Segundo a juíza da 1ª Vara Criminal, Elizabeth Kather, o adiamento ocorreu porque a defesa da artista plástica alegou que testemunhas indicadas pela ré – um dos filhos e o marido - não teriam sido oficialmente intimadas. Além disso, um perito do Instituto Médico Legal (IML) envolvido no caso também não estava presente. "No caso do perito, poderíamos fazer uma diligência e trazê-lo, mas em relação a Lauro [marido de Vanda] e ao filho Leonardo seria impossível, posto que o oficial de Justiça diligenciou várias vezes e não os encontrou no endereço da Rua Goiás", explicou a magistrada.
Ainda conforme Elizabeth, um dos filhos de Vanda estava presente ontem na sala do júri e não soube informar o endereço dos pais em Cuiabá, onde a família tem uma segunda residência.
A presença ou ausência de Vanda no próprio julgamento, assinala a juíza, não implicaria na anulação do júri. Apesar de não ter sido encontrada no apartamento em Londrina, a acusada foi intimada via edital. A falta de testemunhas, no entanto, poderia abrir brecha para anulação caso o julgamento prosseguisse. "Decidi adiar o júri, mas com o compromisso com o promotor, a assistente de acusação, a família da vítima e a sociedade de Londrina de que vou fazer o júri no dia 12 de maio", reforçou a magistrada.
Diante da situação que se instalou no Fórum, a assistente de acusação Gabriela Silva, que é advogada da família da vítima, pediu a prisão preventiva da ré, já que há o receio de que a acusada possa sair do País. Gabriela defendeu que Vanda estaria "frustrando a aplicação da lei penal". "Fizemos o pedido de prisão tendo em vista que o endereço informado da acusada Vanda nos autos é aqui em Londrina e ela não foi encontrada. Há muito ela não vem à Justiça. Agora foi chamada e também não veio, mas principalmente o pedido foi feito porque consta no Facebook da senhora Vanda Pepiliasco uma foto dela em Paris. Nós não sabemos onde ela está. Está em lugar incerto e não sabido", argumentou a assistente de acusação.
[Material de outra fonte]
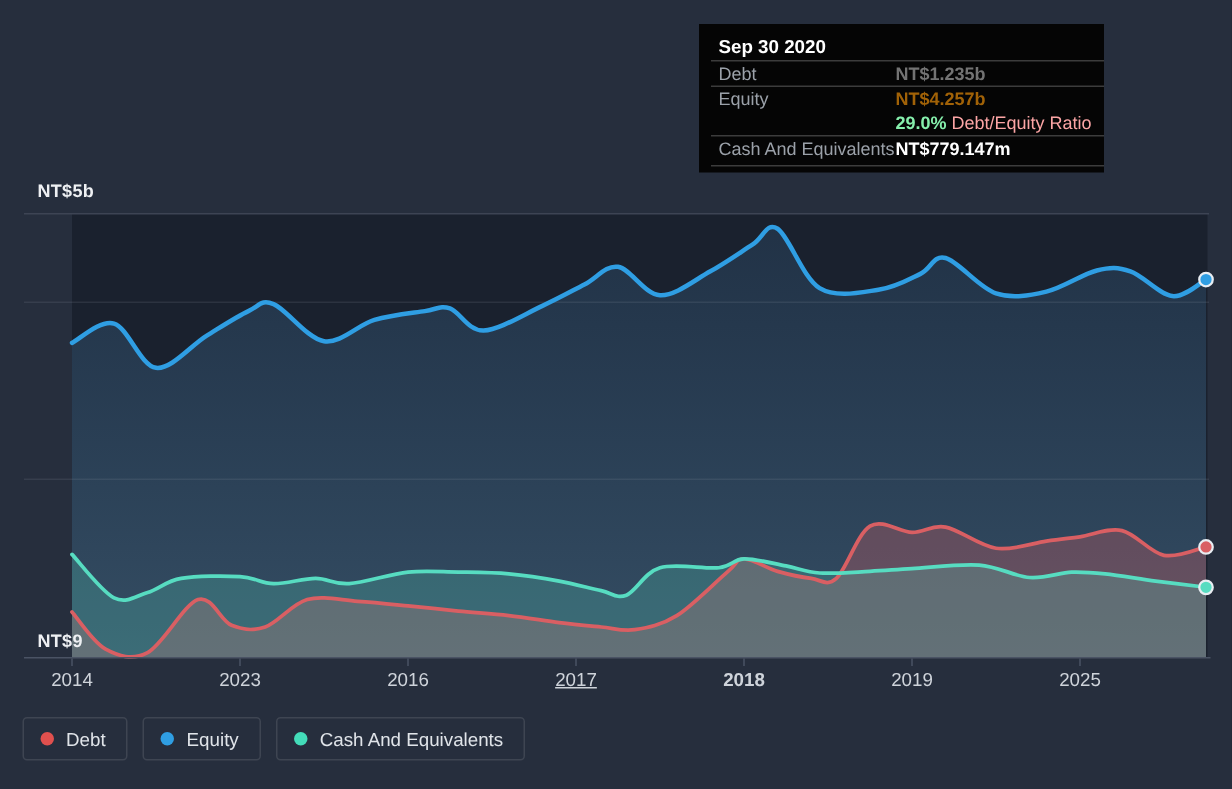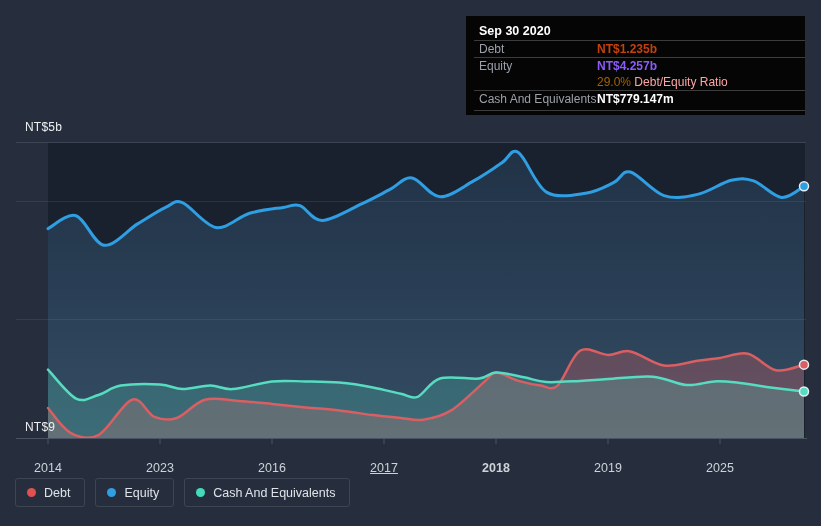--- a/index.html
+++ b/index.html
@@ -15,7 +15,7 @@
     font-size:12.5px;font-weight:400;margin-top:15px;}
 
   
-  .tooltip{position:absolute;left:466px;top:16px;width:339px;height:99px;background:#050505;text-align:right;}
+  .tooltip{position:absolute;left:466px;top:16px;width:270px;height:99px;background:#050505;text-align:right;}
   .tooltip .hdr{position:absolute;left:13px;top:8px;color:#ffffff;font-size:12.5px;font-weight:700;}
   .tooltip .div{position:absolute;left:8px;right:0;height:1px;background:#3c3c3c;}
   .tooltip .lab{position:absolute;left:13px;color:#9ba1a9;font-size:12px;}

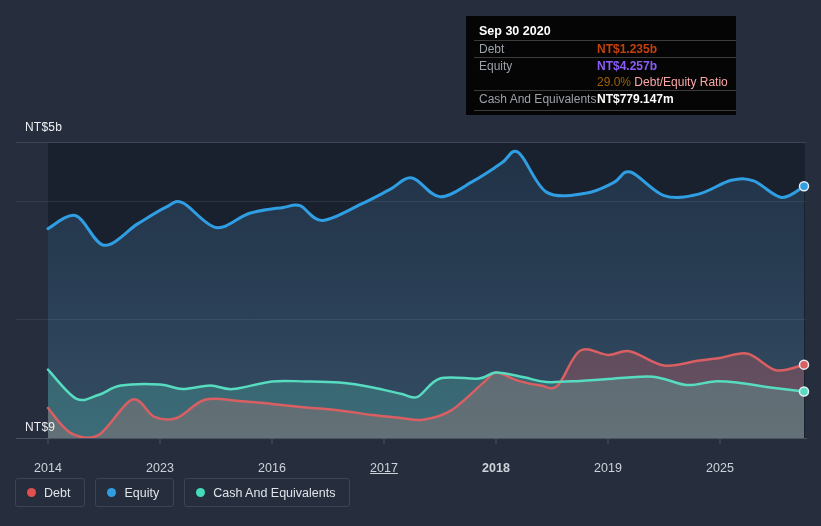--- a/index.html
+++ b/index.html
@@ -20,7 +20,7 @@
   .tooltip .div{position:absolute;left:8px;right:0;height:1px;background:#3c3c3c;}
   .tooltip .lab{position:absolute;left:13px;color:#9ba1a9;font-size:12px;}
   .tooltip .val{position:absolute;left:131px;font-size:12px;font-weight:700;}
-  .val-debt{color:#c2410c;}
+  .val-debt{color:#737373;}
   .val-equity{color:#8b5cf6;}
   .val-cash{color:#ffffff;}
   .ratio-bold{color:#a16207;font-weight:400;margin-top:36px;}

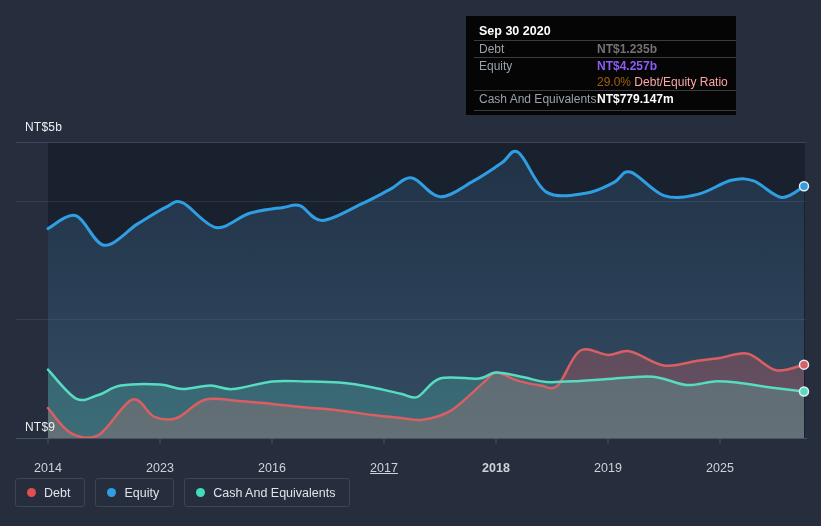--- a/index.html
+++ b/index.html
@@ -21,7 +21,7 @@
   .tooltip .lab{position:absolute;left:13px;color:#9ba1a9;font-size:12px;}
   .tooltip .val{position:absolute;left:131px;font-size:12px;font-weight:700;}
   .val-debt{color:#737373;}
-  .val-equity{color:#8b5cf6;}
+  .val-equity{color:#a16207;}
   .val-cash{color:#ffffff;}
   .ratio-bold{color:#a16207;font-weight:400;margin-top:36px;}
   .ratio-rest{color:#fca5a5;font-weight:400;}

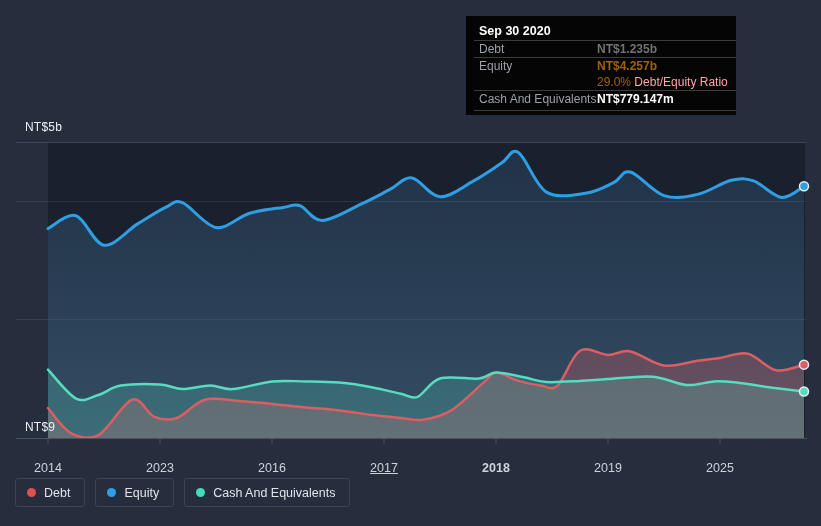--- a/index.html
+++ b/index.html
@@ -23,7 +23,7 @@
   .val-debt{color:#737373;}
   .val-equity{color:#a16207;}
   .val-cash{color:#ffffff;}
-  .ratio-bold{color:#a16207;font-weight:400;margin-top:36px;}
+  .ratio-bold{color:#86efac;font-weight:700;margin-top:36px;}
   .ratio-rest{color:#fca5a5;font-weight:400;}
 
   

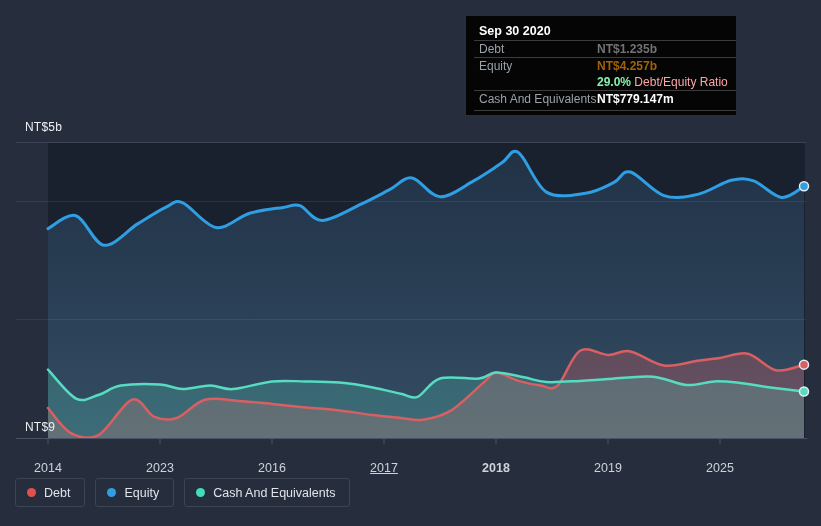--- a/index.html
+++ b/index.html
@@ -8,7 +8,7 @@
   svg{position:absolute;left:0;top:0;}
 
   
-  .ylab{position:absolute;left:25px;color:#eef0f3;font-size:12px;font-weight:400;letter-spacing:.2px;}
+  .ylab{position:absolute;left:25px;color:#eef0f3;font-size:12px;font-weight:700;letter-spacing:.2px;}
   .ylab-top{top:120px;}
   .ylab-bottom{top:420px;}
   .xlab{position:absolute;top:446px;transform:translateX(-50%);color:#ced3da;

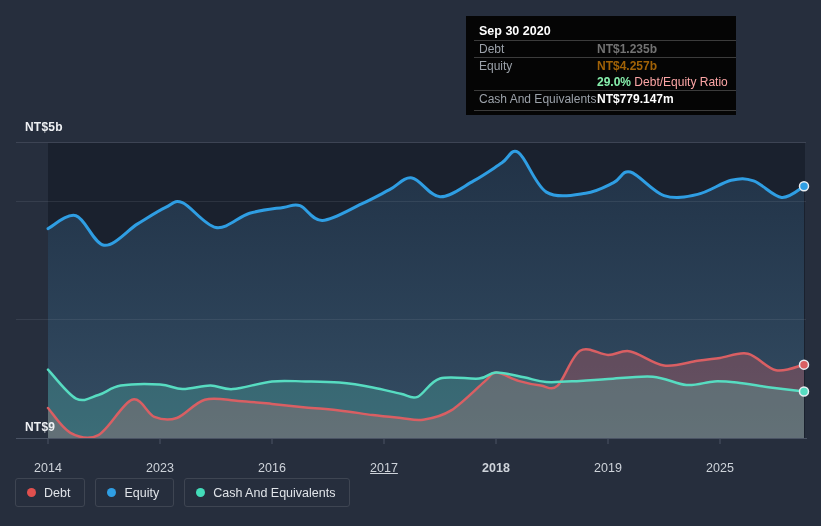--- a/index.html
+++ b/index.html
@@ -12,7 +12,7 @@
   .ylab-top{top:120px;}
   .ylab-bottom{top:420px;}
   .xlab{position:absolute;top:446px;transform:translateX(-50%);color:#ced3da;
-    font-size:12.5px;font-weight:400;margin-top:15px;}
+    font-size:12.5px;font-weight:400;}
 
   
   .tooltip{position:absolute;left:466px;top:16px;width:270px;height:99px;background:#050505;text-align:right;}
O advogado de Vanda, Walter Bittar, negou a informação de que a defesa não teria informado o endereço da cliente à Justiça e garantiu que a ré vai comparecer ao julgamento em maio, independentemente de nova convocação. "Ela esteve por mais de cinco vezes em meu escritório na cidade nos últimos meses. A foto vista no Facebook dela também parece ser de muitos anos atrás", sustentou Bittar, ao enfatizar que a cliente sempre negou a autoria do crime,. Para ele, o pedido de prisão "não tem cabimento". Questionado ainda sobre a possibilidade da cliente ter feito uma viagem ao exterior durante a tramitação do processo, o advogado disse que ela não estava proibida de viajar, uma vez que é acusada e não condenada no caso. A juíza Elizabeth Kather deve apreciar a solicitação de prisão preventiva ainda nesta semana.
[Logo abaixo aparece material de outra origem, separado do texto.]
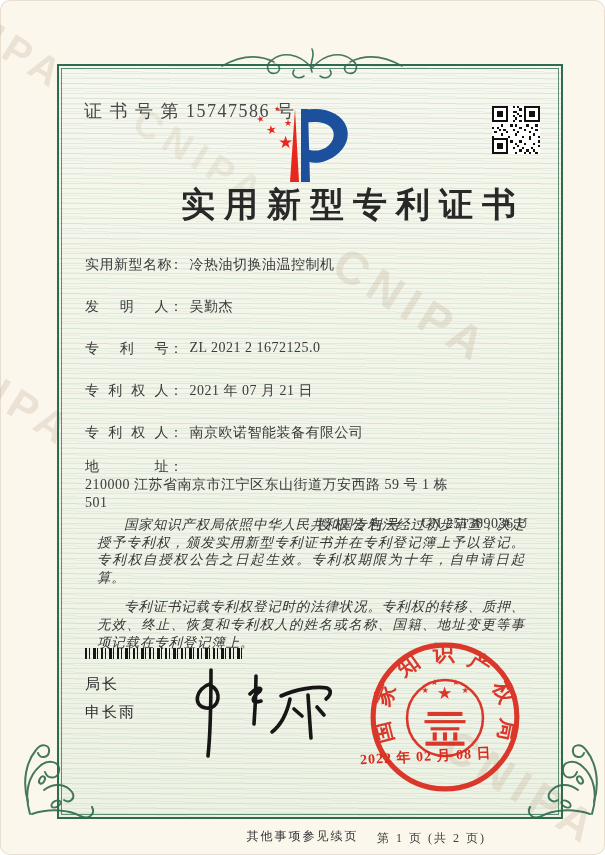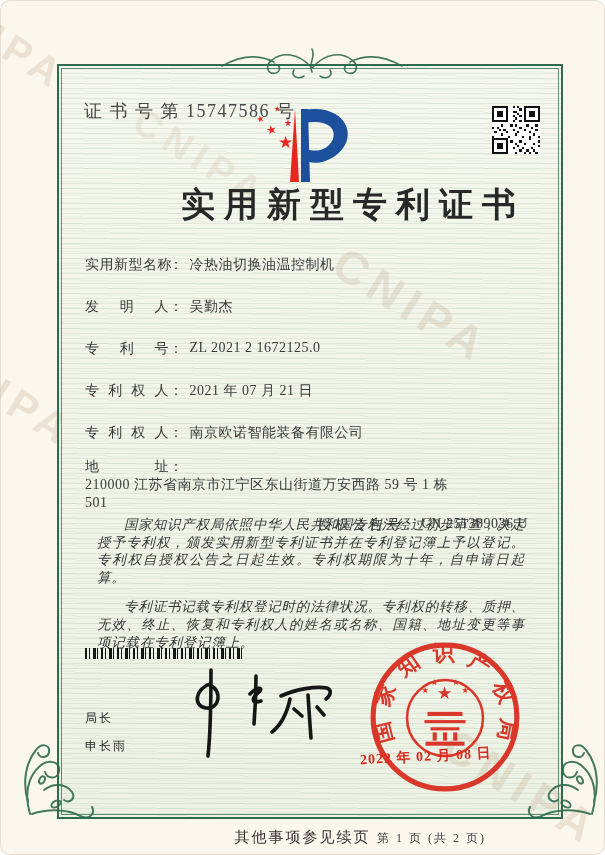--- a/index.html
+++ b/index.html
@@ -74,8 +74,8 @@
       #151515 12px 13px, transparent 13px 16px);
   }
   
-  .officer{left:85px;top:704px;font-family:"Liberation Sans", sans-serif;
-    font-size:12px;line-height:28px;color:#2a2a2a;letter-spacing:2px;}
+  .officer{left:85px;top:670px;font-family:"Liberation Sans", sans-serif;
+    font-size:15px;line-height:28px;color:#2a2a2a;letter-spacing:2px;}
   .signature{left:186px;top:664px;}
   
   .seal{left:368px;top:640px;width:154px;height:154px;opacity:0.93;}

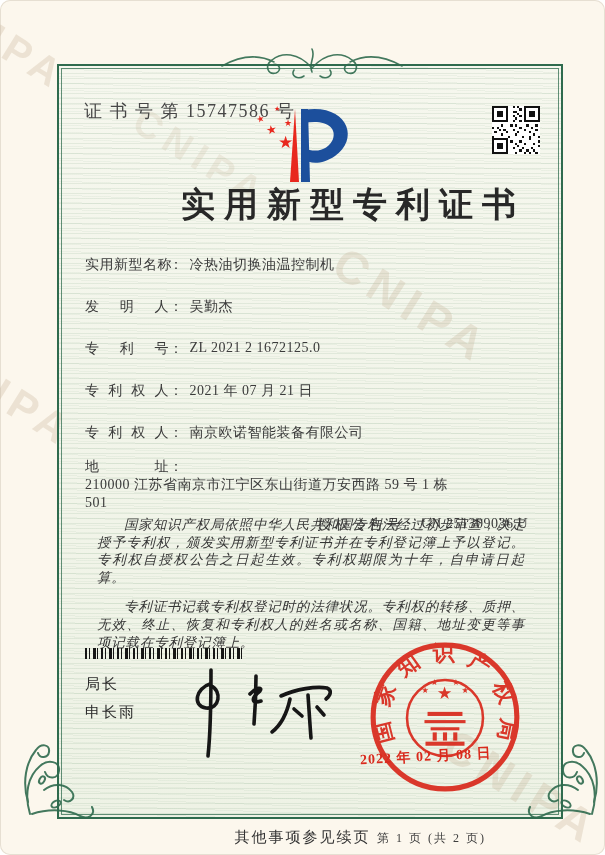--- a/index.html
+++ b/index.html
@@ -86,7 +86,7 @@
   
   .page-num{left:57px;top:830px;width:429px;text-align:right;font-size:12px;
     letter-spacing:2px;color:#3e3e3e;}
-  .continuation{left:0;top:828px;width:605px;text-align:center;font-size:15px;
+  .continuation{left:0;top:828px;width:605px;text-align:center;font-size:12px;
     letter-spacing:2px;color:#333;}
 </style>
 </head>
Entre os familiares da doméstica Cleonice Fátima Rosa, o sentimento era de revolta com o adiamento do júri e o andamento do caso. Uma das irmãs da vítima, Dionísia Rosa Alves, disse que não acredita que a acusada chegue a ser condenada pelo crime. "Já faz 23 anos. Se ela tivesse que ser condenada, já teria sido", lamentou. Dionísia também classificou a Justiça como "lenta" e afirmou que a família não sabe até hoje qual foi a motivação do crime. Outra irmã de Cleonice, Ana Lúcia Rosa Fernandes, se emocionou ao falar sobre o adiamento do júri. "Preferia que nem tivesse. Depois de tanto tempo temos que lembrar de novo de tudo o que aconteceu", pontuou.